O CEF desembarca a partir de 43 de novembro e é engajado em duas fases:
- Inverno 44: Batalha de Monte Cassino (janeiro de 1944), marcada pela captura do Belvedere, pedra angular da Linha Gustav. A linha Gustav é perfurada mas a falta de reservas impede a exploração deste sucesso.
- Primavera 44: Batalha do Garigliano, durante a qual o confronto mais violento é em Pico. O CEF rompeu a Linha Gustav em maio de 1944 e permitiu aos Aliados retomar o avanço rumo a Roma, alcançada em 4 de junho de 1944.
O Coronel Rudolf Böhmler, dos paraquedistas alemães, assim mencionou o CEF dentre as demais unidades aliadas diante do Monte Cassino:
"Se, entre as numerosas tropas aliadas, naquele exército composto de americanos, britânicos, franceses, de indianos, neozelandeses e poloneses, de canadenses e sul-africanos, devêssemos ressaltar, de maneira particular, algumas unidades, em primeiro lugar mencionaríamos, de direito, o Corpo Expedicionário Francês, seguindo-se as 3.ª, 36.ª e 88.ª divisões americanas e as tropas polonesas do general Anders."

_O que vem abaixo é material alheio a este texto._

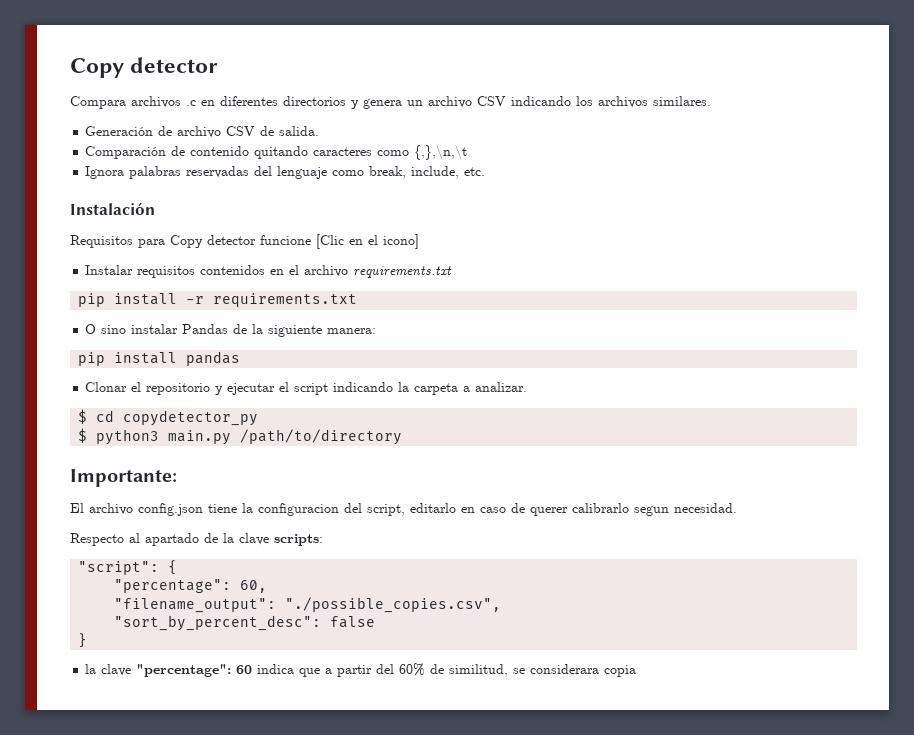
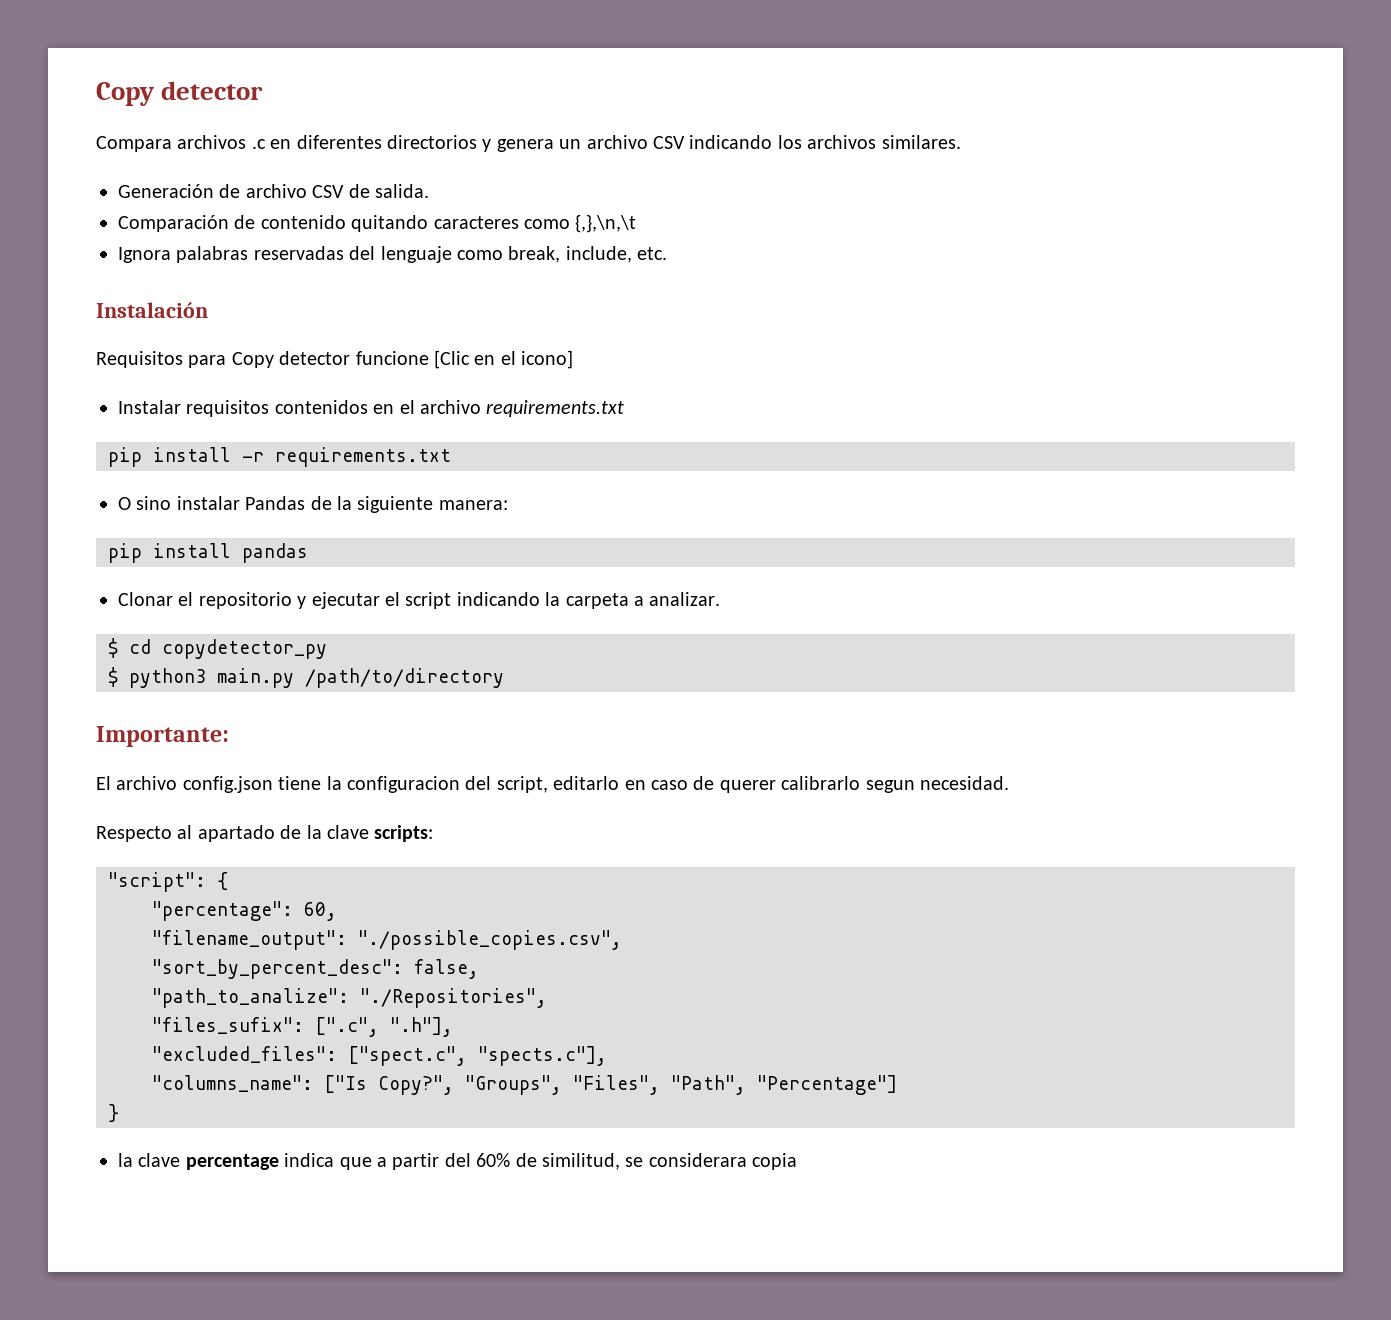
- "sort_by_percent_desc": false
+ "sort_by_percent_desc": false,
+ "path_to_analize": "./Repositories",
+ "files_sufix": [".c", ".h"],
+ "excluded_files": ["spect.c", "spects.c"],
+ "columns_name": ["Is Copy?", "Groups", "Files", "Path", "Percentage"]
- la clave "percentage": 60 indica que a partir del 60% de similitud, se considerara copia
+ la clave percentage indica que a partir del 60% de similitud, se considerara copia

"Mas a grande surprêsa foi o comportamento em combate do Corpo Expedicionário Francês. A campanha de 1940 havia lançado um véu lúgubre sôbre o exército francês. Não se acreditava que êle pudesse refazer-se daquela completa derrota. E, agora, as divisões do general Juin se mostravam extremamente perigosas. A razão disso não era apenas a experiência de montanha dos marroquinos e argelinos. Três fatôres contribuíram para isso. Ao lado da experiência de montanha, havia o ultramoderno equipamento americano do Corpo Expedicionário Francês, que lhe conferia tanta potência de choque. Por último, e sobretudo, essas tropas eram comandadas por oficiais franceses que conheciam maravilhosamente bem sua profissão. Dêsses três elementos básicos, Juin fizera um magnífico amálgama. Daí diante, seu Corpo Expedicionário sempre se mostrou à altura de tôdas as suas missões. E o marechal Kesselring pessoalmente me afirmou que a presença do Corpo Expedicionário de Juin num setor do fronte sempre lhe trazia sérias preocupações. disse-me êle que se o general Clark, nos combates do fronte de Cassino, tivesse dado mais ouvidos a Juin, provàvelmente não se teriam registrado as sangrentas batalhas do Monte Cassino."
"Foi Juin que, apoderando-se do Monte Maio e irrompendo no vale do Liri, reduziu a migalhas a Porta de Roma."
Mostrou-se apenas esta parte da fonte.